- _WORK ORDER_: Take the listing below and output it exactly, with no images.

- _MATERIAL FOR THE TASK_:
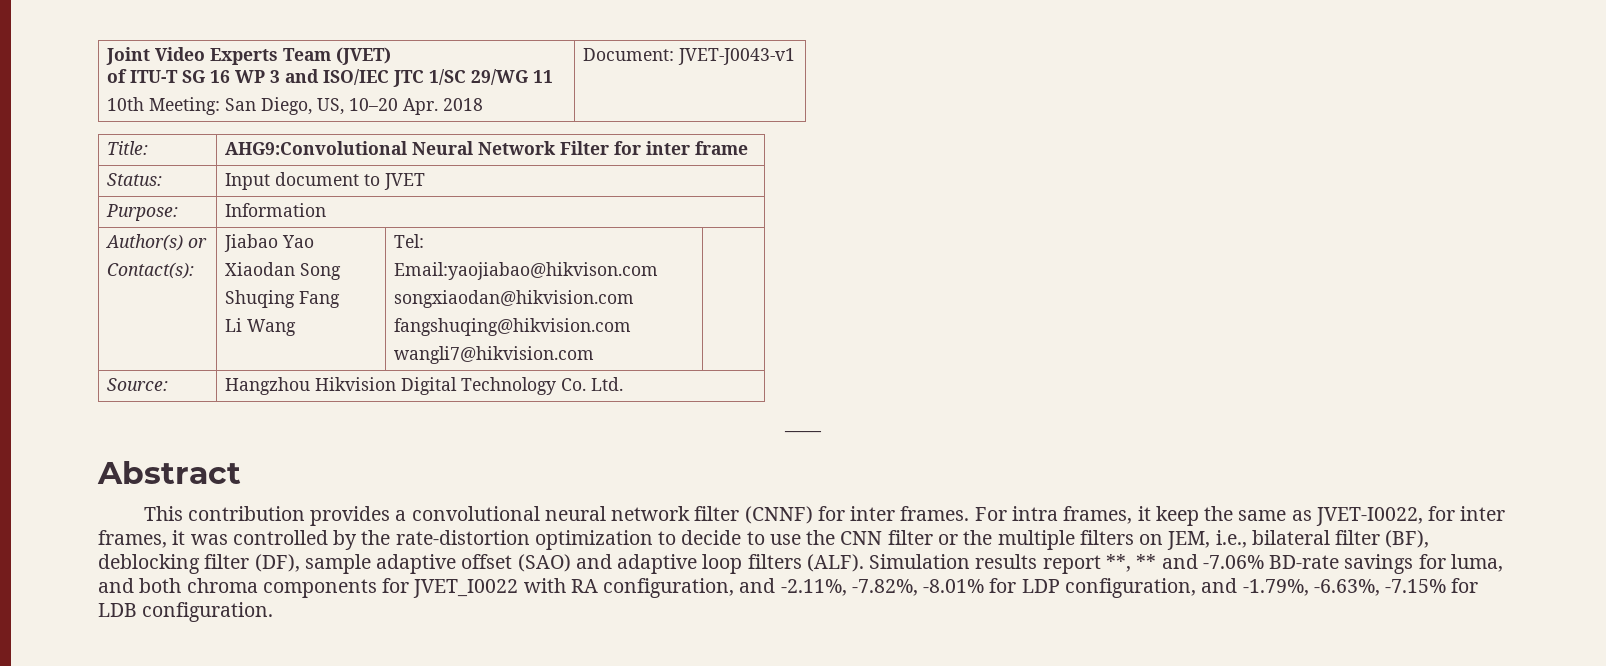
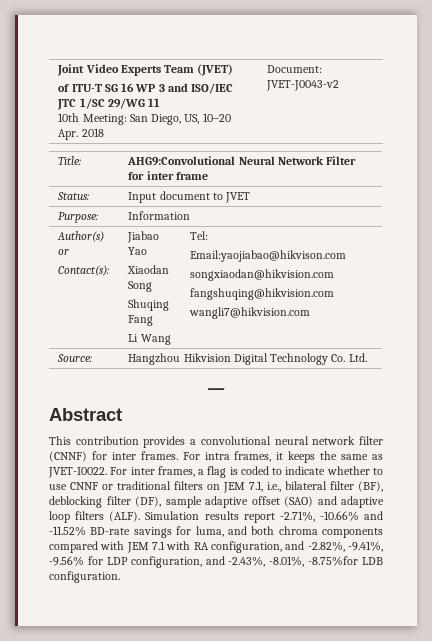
  Joint Video Experts Team (JVET)
  of ITU-T SG 16 WP 3 and ISO/IEC JTC 1/SC 29/WG 11
- 10th Meeting: San Diego, US, 10–20 Apr. 2018 | Document: JVET-J0043-v1
+ 10th Meeting: San Diego, US, 10–20 Apr. 2018 | Document: JVET-J0043-v2
- For intra frames, it keep the same as JVET-I0022, for inter frames, it was controlled by the rate-distortion optimization to decide to use the CNN filter or the multiple filters on JEM, i.e., bilateral filter (BF), deblocking filter (DF), sample adaptive offset (SAO) and adaptive loop filters (ALF).
+ For intra frames, it keeps the same as JVET-I0022. For inter frames, a flag is coded to indicate whether to use CNNF or traditional filters on JEM 7.1, i.e., bilateral filter (BF), deblocking filter (DF), sample adaptive offset (SAO) and adaptive loop filters (ALF).
- Simulation results report **, ** and -7.06% BD-rate savings for luma, and both chroma components for JVET_I0022 with RA configuration, and -2.11%, -7.82%, -8.01% for LDP configuration, and -1.79%, -6.63%, -7.15% for LDB configuration.
+ Simulation results report -2.71%, -10.66% and -11.52% BD-rate savings for luma, and both chroma components compared with JEM 7.1 with RA configuration, and -2.82%, -9.41%, -9.56% for LDP configuration, and -2.43%, -8.01%, -8.75%for LDB configuration.

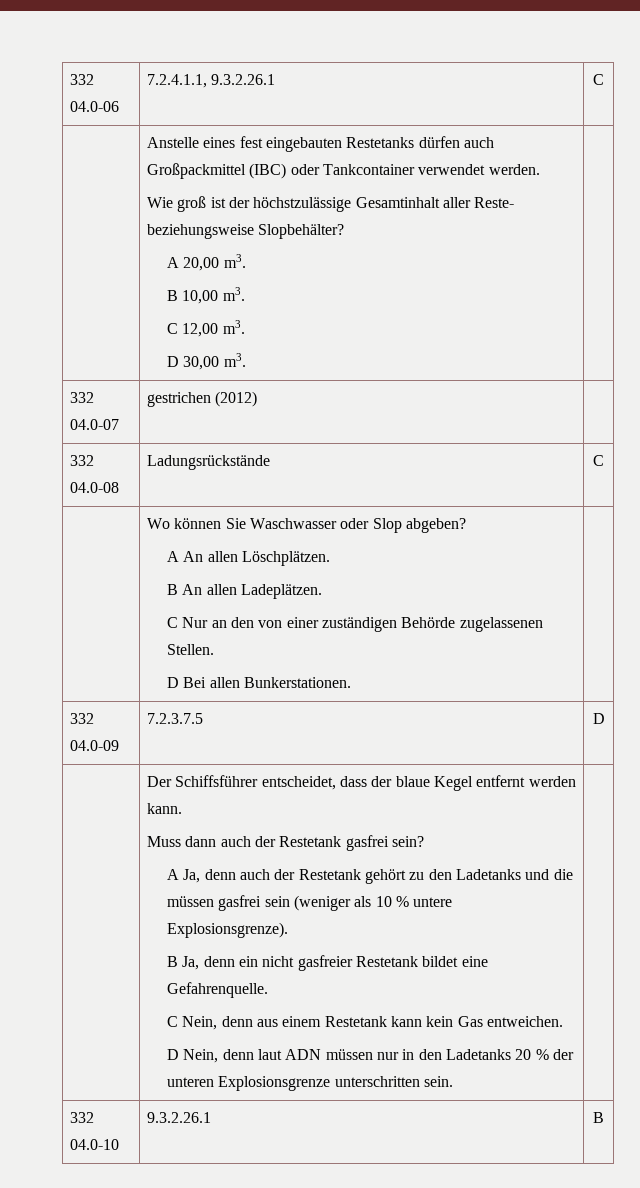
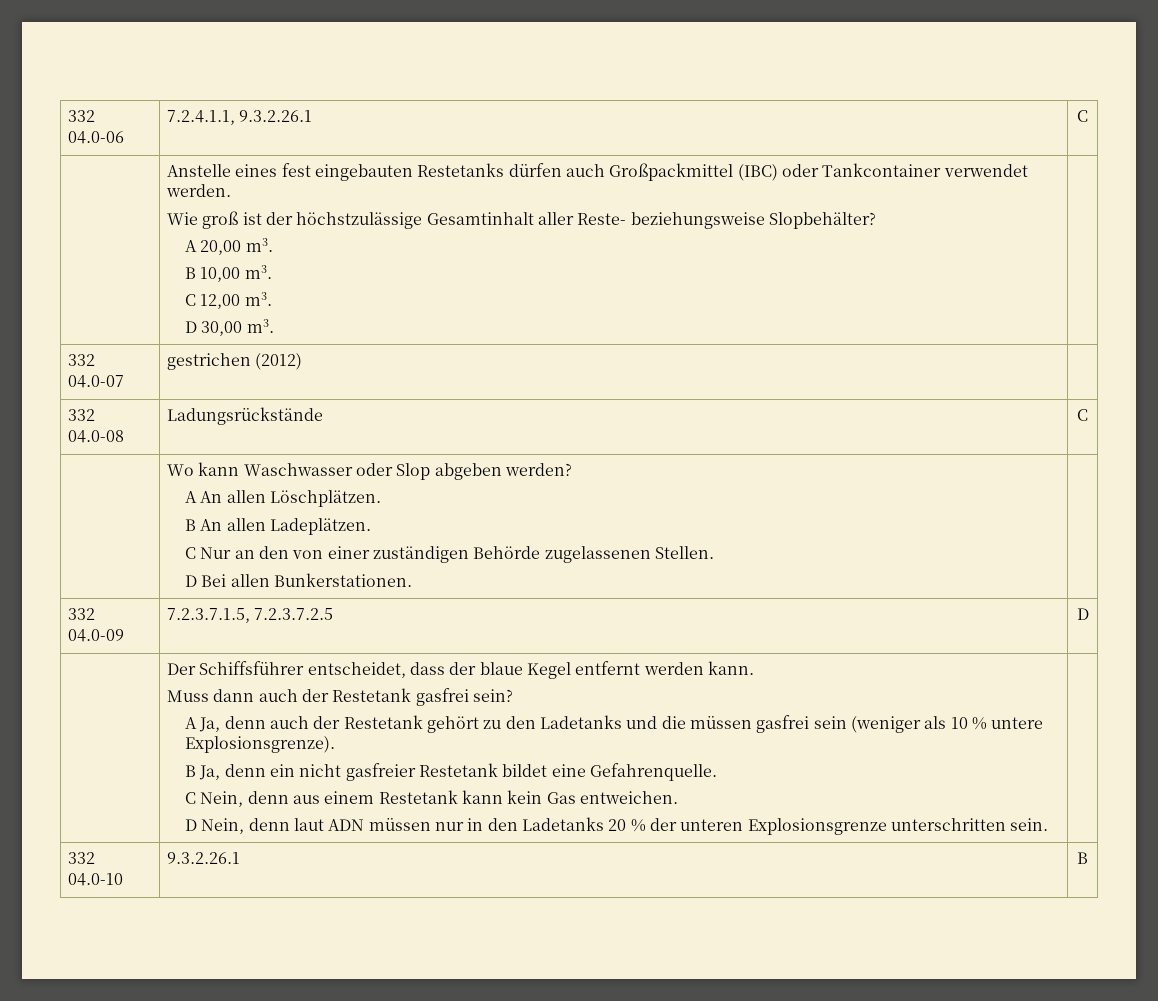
- | Wo können Sie Waschwasser oder Slop abgeben?
+ | Wo kann Waschwasser oder Slop abgeben werden?
- 332 04.0-09 | 7.2.3.7.5 | D
+ 332 04.0-09 | 7.2.3.7.1.5, 7.2.3.7.2.5 | D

- _YOUR SOLUTION_:
  Joint Video Experts Team (JVET)
  of ITU-T SG 16 WP 3 and ISO/IEC JTC 1/SC 29/WG 11
- 10th Meeting: San Diego, US, 10–20 Apr. 2018 | Document: JVET-J0043-v1
+ 10th Meeting: San Diego, US, 10–20 Apr. 2018 | Document: JVET-J0043-v2
- For intra frames, it keep the same as JVET-I0022, for inter frames, it was controlled by the rate-distortion optimization to decide to use the CNN filter or the multiple filters on JEM, i.e., bilateral filter (BF), deblocking filter (DF), sample adaptive offset (SAO) and adaptive loop filters (ALF).
+ For intra frames, it keeps the same as JVET-I0022. For inter frames, a flag is coded to indicate whether to use CNNF or traditional filters on JEM 7.1, i.e., bilateral filter (BF), deblocking filter (DF), sample adaptive offset (SAO) and adaptive loop filters (ALF).
- Simulation results report **, ** and -7.06% BD-rate savings for luma, and both chroma components for JVET_I0022 with RA configuration, and -2.11%, -7.82%, -8.01% for LDP configuration, and -1.79%, -6.63%, -7.15% for LDB configuration.
+ Simulation results report -2.71%, -10.66% and -11.52% BD-rate savings for luma, and both chroma components compared with JEM 7.1 with RA configuration, and -2.82%, -9.41%, -9.56% for LDP configuration, and -2.43%, -8.01%, -8.75%for LDB configuration.

- | Wo können Sie Waschwasser oder Slop abgeben?
+ | Wo kann Waschwasser oder Slop abgeben werden?
- 332 04.0-09 | 7.2.3.7.5 | D
+ 332 04.0-09 | 7.2.3.7.1.5, 7.2.3.7.2.5 | D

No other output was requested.